» WORK TASK: The entries below contain pictures, which are to be left out; write out exactly, and only, the lines from the line with "text: Variable ->" up to and including the line with "border: 2px solid".

» DATA SECTION:
·····

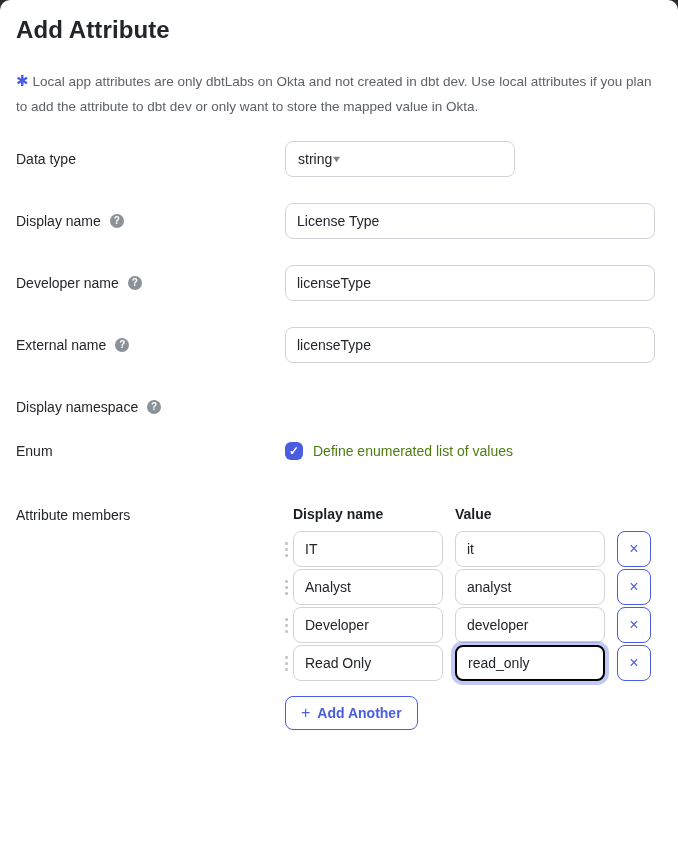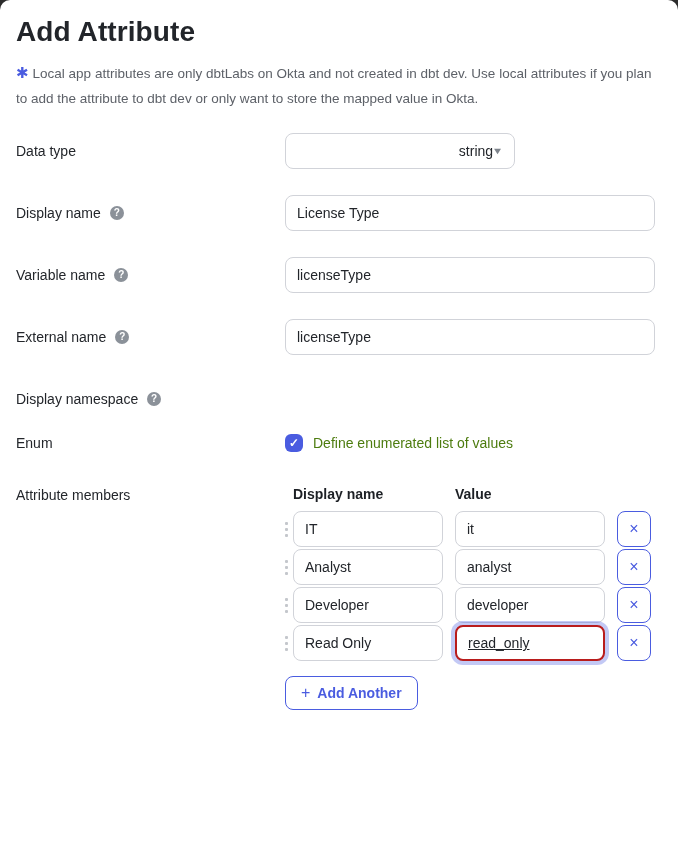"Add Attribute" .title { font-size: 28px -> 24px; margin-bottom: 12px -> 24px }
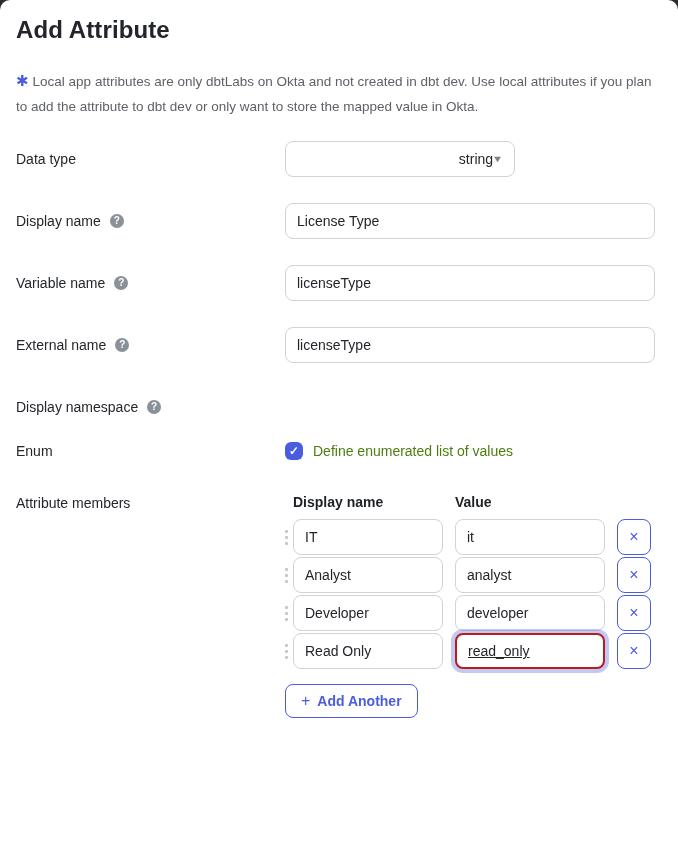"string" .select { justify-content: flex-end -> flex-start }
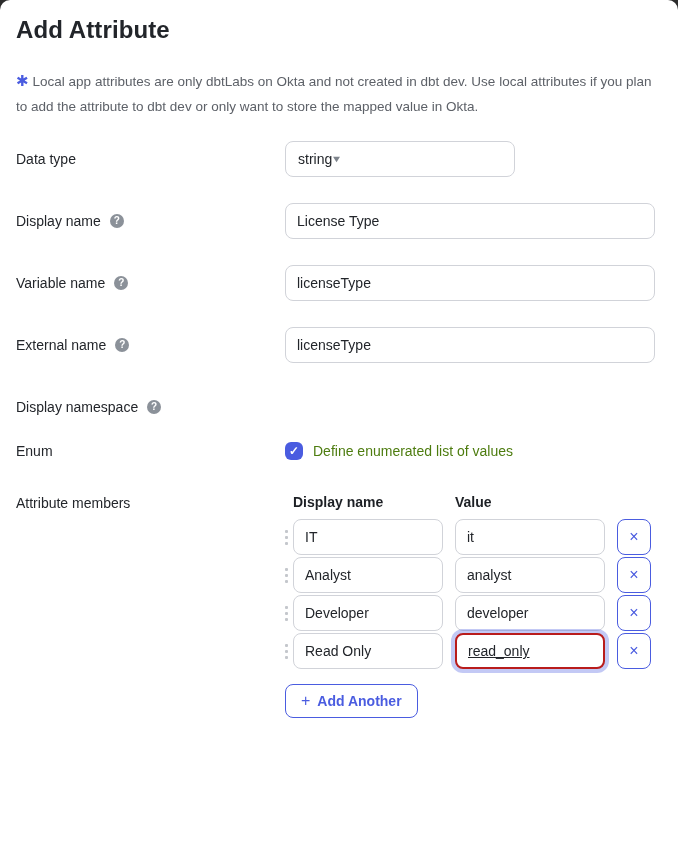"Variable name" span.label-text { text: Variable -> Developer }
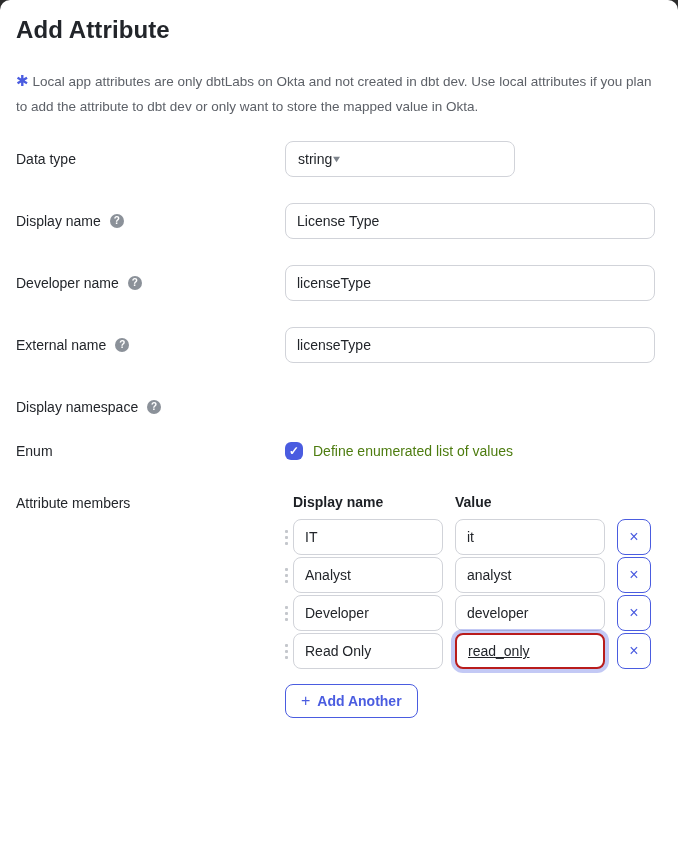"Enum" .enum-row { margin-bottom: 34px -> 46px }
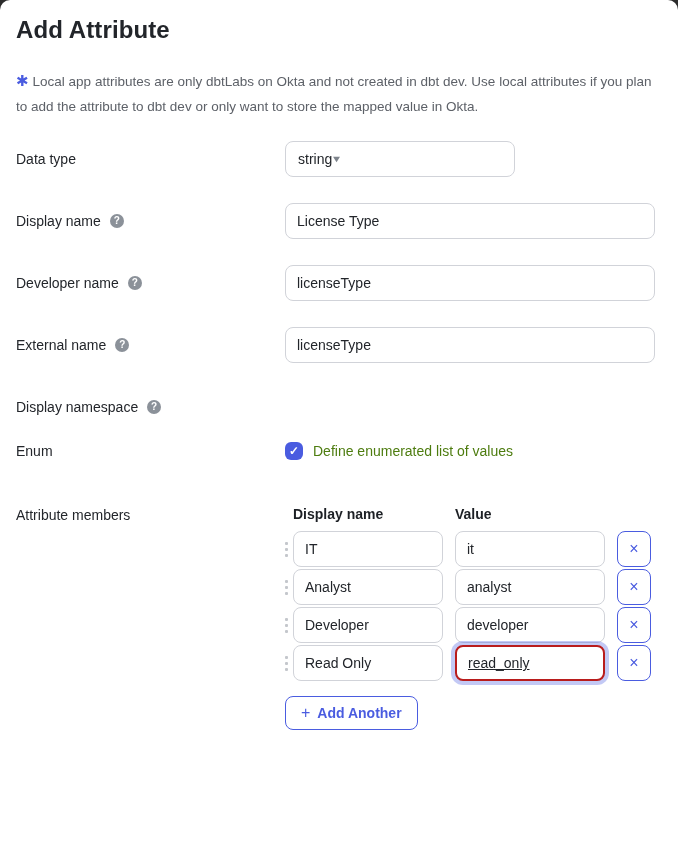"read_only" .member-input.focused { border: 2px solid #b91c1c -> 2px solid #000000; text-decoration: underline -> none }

·····

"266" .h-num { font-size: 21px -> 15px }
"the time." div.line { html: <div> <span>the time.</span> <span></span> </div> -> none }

·····

» ANSWER BELOW:
"Variable name" span.label-text { text: Variable -> Developer }
"Enum" .enum-row { margin-bottom: 34px -> 46px }
"read_only" .member-input.focused { border: 2px solid #b91c1c -> 2px solid #000000; text-decoration: underline -> none }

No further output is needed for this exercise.